La responsabilità della scelta e le implicazioni morali sul valore di una vita. Toccherà a due gemelli eterozigoti (Vanessa Scalera ed Edoardo Pesce) decidere chi tenere in vita tra un padre e una madre (Giorgio Colangeli e Anna Bonaiuto) malati di una rara malattia genetica che intacca i tessuti midollari.
C’è la possibilità del trapianto ma solo uno dei due figli è compatibile e allora si impone una valutazione. Affettiva, sociale ed etica.
Parte da queste premesse Dall’alto di una fredda torre, l’esordio al lungometraggio di Francesco Frangipane che porta sul grande schermo l’omonimo spettacolo teatrale di Filippo Gili qui autore di soggetto e sceneggiatura.
Tra istinto e ragione, sentimento e razionalità (e se scegliere di non scegliere fosse al soluzione?), scienza e coscienza va in scena una resa dei conti familiare che indaga tra sensi di colpa e fantasmi del passato.
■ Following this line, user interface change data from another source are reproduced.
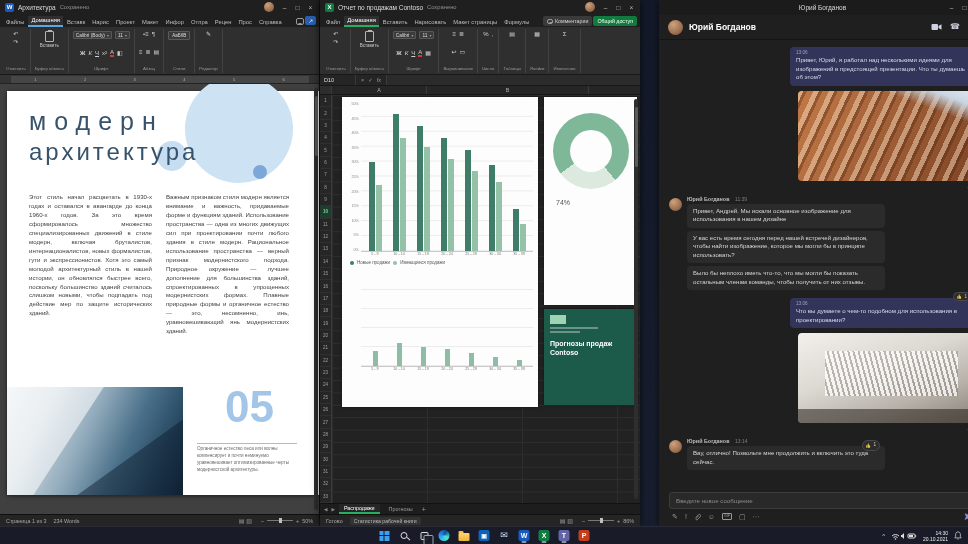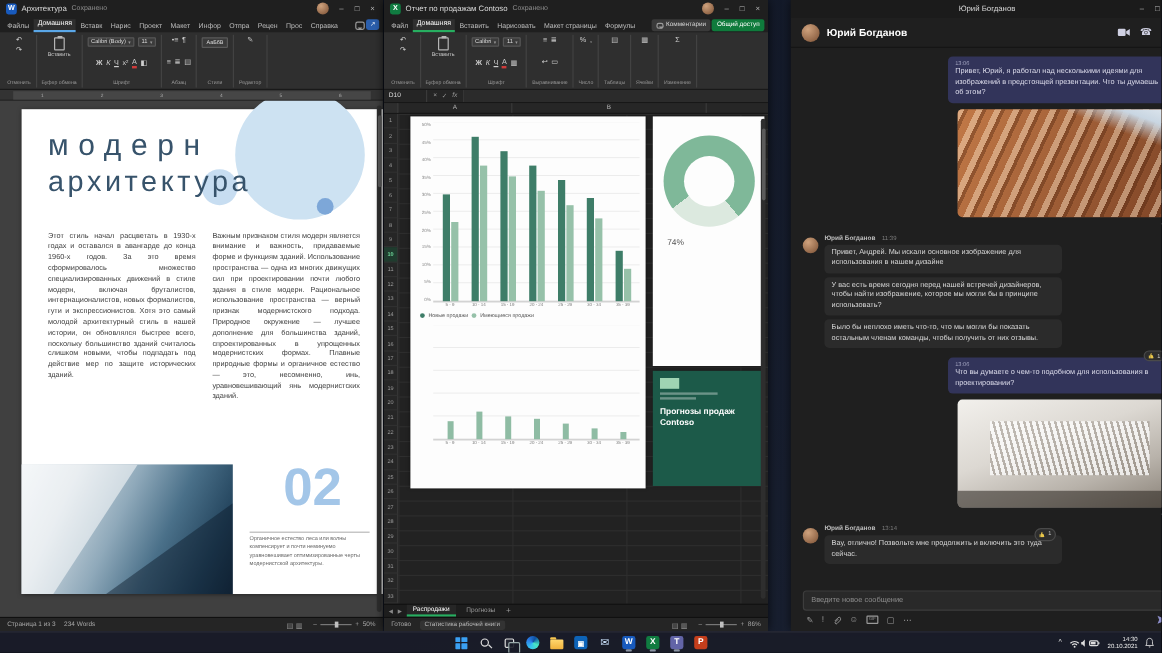--- a/index.html
+++ b/index.html
@@ -45,21 +45,21 @@
 .vscroll{position:absolute;right:1px;top:4px;bottom:4px;width:4px;background:#2e2e2e;border-radius:2px}
 .vthumb{position:absolute;top:8px;left:0.5px;width:3px;height:60px;background:#5b5b5b;border-radius:2px}
 
 
 #word{left:0;width:319px}
 .word-ico{background:#185abd}
 .ruler{height:9px;background:#333;display:flex;align-items:center;justify-content:center;border-bottom:1px solid #222;flex:0 0 auto}
 .ruler-inner{width:298px;height:7px;background:#464646;display:flex;align-items:center;font-size:4px;color:#b0b0b0}
 .ruler-inner span{flex:1;text-align:center}
 .docarea{flex:1;background:#404040;position:relative;overflow:hidden}
-.page{position:absolute;left:18px;top:7px;width:348px;height:404px;background:#fff;box-shadow:0 1px 4px rgba(0,0,0,.55)}
+.page{position:absolute;left:7px;top:7px;width:348px;height:404px;background:#fff;box-shadow:0 1px 4px rgba(0,0,0,.55)}
 .circle{position:absolute;border-radius:50%}
 .c-big{left:178px;top:-16px;width:108px;height:108px;background:#cde2f2}
 .c-med{left:150px;top:50px;width:30px;height:30px;background:#bdd7ee;opacity:.85}
 .c-sm{left:246px;top:74px;width:14px;height:14px;background:#7da7d8}
 .doc-h1{position:absolute;left:22px;top:16px;font-size:25px;letter-spacing:8px;color:#37536b;font-weight:500;z-index:1}
 .doc-h2{position:absolute;left:22px;top:47px;font-size:24px;letter-spacing:3px;color:#37536b;font-weight:500;z-index:1}
 .doc-col{position:absolute;top:102px;width:123px;font-size:6.1px;line-height:1.47;text-align:justify;color:#3f3f3f}
 .col1{left:22px}.col2{left:159px}
 .doc-photo{position:absolute;left:0;top:296px;width:176px;height:108px;background:linear-gradient(115deg,#e9eef2 0%,#cfd9e0 22%,#8fa9ba 45%,#4a7089 65%,#24455e 85%,#14293c 100%);overflow:hidden}
 .doc-photo::before{content:"";position:absolute;inset:0;background:rgba(255,255,255,.55);clip-path:polygon(0 0,55% 0,15% 100%,0 100%)}
@@ -282,21 +282,21 @@
     <div class="docarea">
       <div class="page">
         <div class="circle c-big"></div>
         <div class="circle c-med"></div>
         <div class="circle c-sm"></div>
         <div class="doc-h1">модерн</div>
         <div class="doc-h2">архитектура</div>
         <div class="doc-col col1">Этот стиль начал расцветать в 1930-х годах и оставался в авангарде до конца 1960-х годов. За это время сформировалось множество специализированных движений в стиле модерн, включая бруталистов, интернационалистов, новых формалистов, гути и экспрессионистов. Хотя это самый молодой архитектурный стиль в нашей истории, он обновлялся быстрее всего, поскольку большинство зданий считалось слишком новыми, чтобы подпадать под действие мер по защите исторических зданий.</div>
         <div class="doc-col col2">Важным признаком стиля модерн является внимание и важность, придаваемые форме и функциям зданий. Использование пространства — одна из многих движущих сил при проектировании почти любого здания в стиле модерн. Рациональное использование пространства — верный признак модернистского подхода. Природное окружение — лучшее дополнение для большинства зданий, спроектированных в упрощенных модернистских формах. Плавные природные формы и органичное естество — это, несомненно, инь, уравновешивающий янь модернистских зданий.</div>
         <div class="doc-photo"></div>
-        <div class="doc-num">02</div>
+        <div class="doc-num">05</div>
         <div class="doc-caption">Органичное естество леса или волны компенсирует и почти неминуемо уравновешивает оптимизированные черты модернистской архитектуры.</div>
       </div>
       <div class="vscroll">
           <div class="vthumb"></div>
         </div>
     </div>
     <div class="statusbar">
       <span>Страница 1 из 3</span>
       <span>234 Words</span>
       <div class="spacer"></div>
Una vera e propria tragedia moderna fondata sugli archetipi della tragedia greca, afferma il regista, che si tiene lontano dai rischi del film a tesi puntando tutto su una narrazione sospesa e archetipica.
Presentato all’ultima Festa del cinema di Roma nella sezione Grand Public e girato a Gubbio, Dall’alto di una fredda torre gioca a testa o croce con la vita tra atmosfere rarefatte, silenzi carichi di rabbia e simbiosi con venature incestuose, scontando però una certa improbabilità di partenza (la malattia rara, non da contagio, che colpisce all’unisono i due genitori) e qualche evitabile forzatura metaforica (il cavallo bianco che scorrazza per il film).
Più concentrato ed essenziale, il testo teatrale viene in parte sminuito dalla resa cinematografica che imprigiona le emozioni in una tessitura verbale sin troppo programmata. La complicità e l’alchimia tra i due bravi interpreti avrebbe meritato di più.